Leaving the pictures aside, repeat the entries exactly.

Content revision data:

# # # #

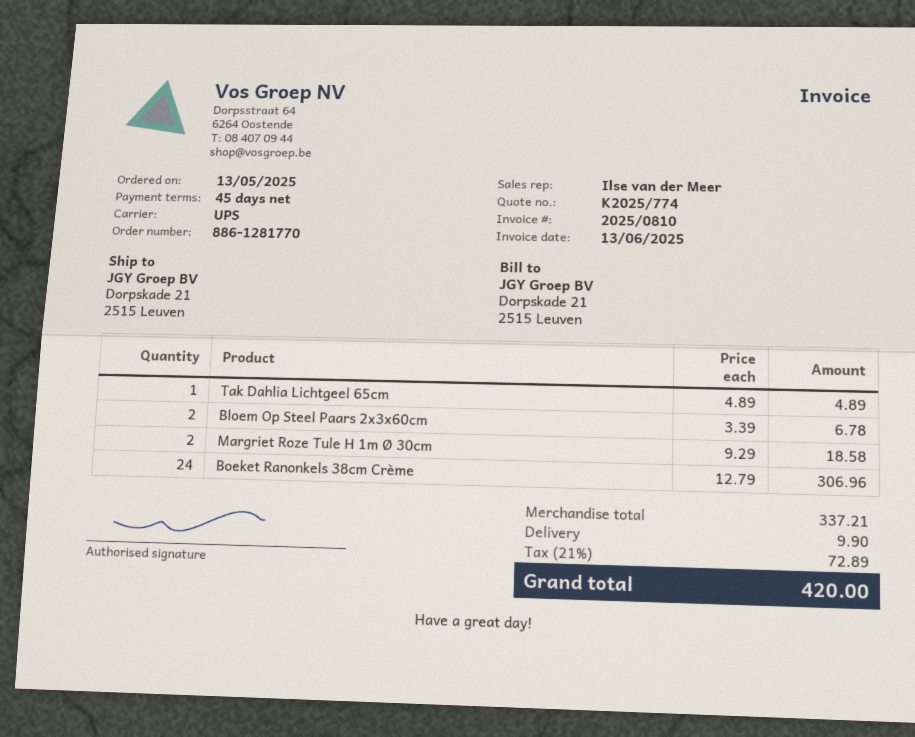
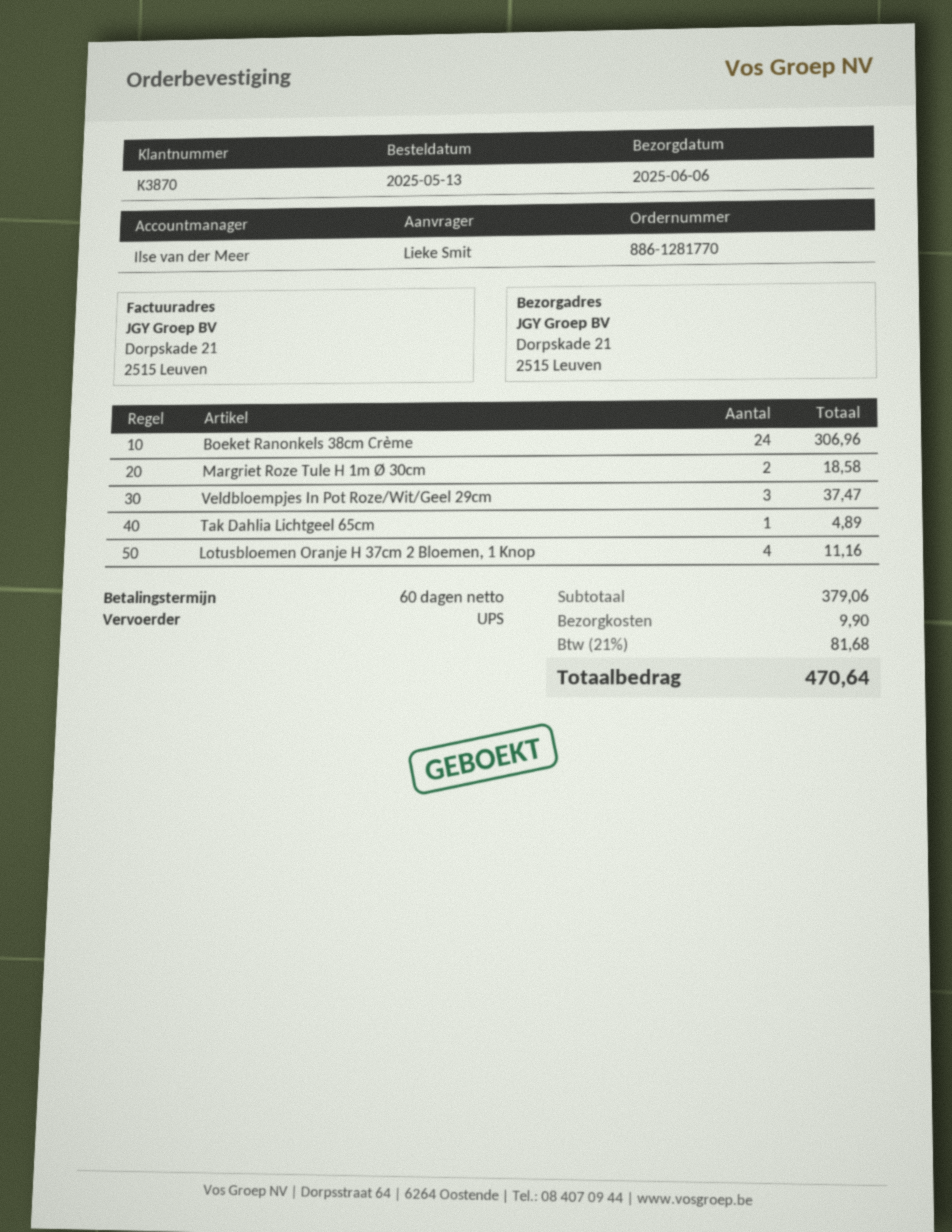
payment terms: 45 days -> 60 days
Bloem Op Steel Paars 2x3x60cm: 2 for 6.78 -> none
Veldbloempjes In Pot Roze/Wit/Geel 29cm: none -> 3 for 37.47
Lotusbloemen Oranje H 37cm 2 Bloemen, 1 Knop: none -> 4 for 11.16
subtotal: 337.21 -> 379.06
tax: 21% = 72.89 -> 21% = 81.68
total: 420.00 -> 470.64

# # # #

**Result**:
payment terms: 45 days -> 60 days
Bloem Op Steel Paars 2x3x60cm: 2 for 6.78 -> none
Veldbloempjes In Pot Roze/Wit/Geel 29cm: none -> 3 for 37.47
Lotusbloemen Oranje H 37cm 2 Bloemen, 1 Knop: none -> 4 for 11.16
subtotal: 337.21 -> 379.06
tax: 21% = 72.89 -> 21% = 81.68
total: 420.00 -> 470.64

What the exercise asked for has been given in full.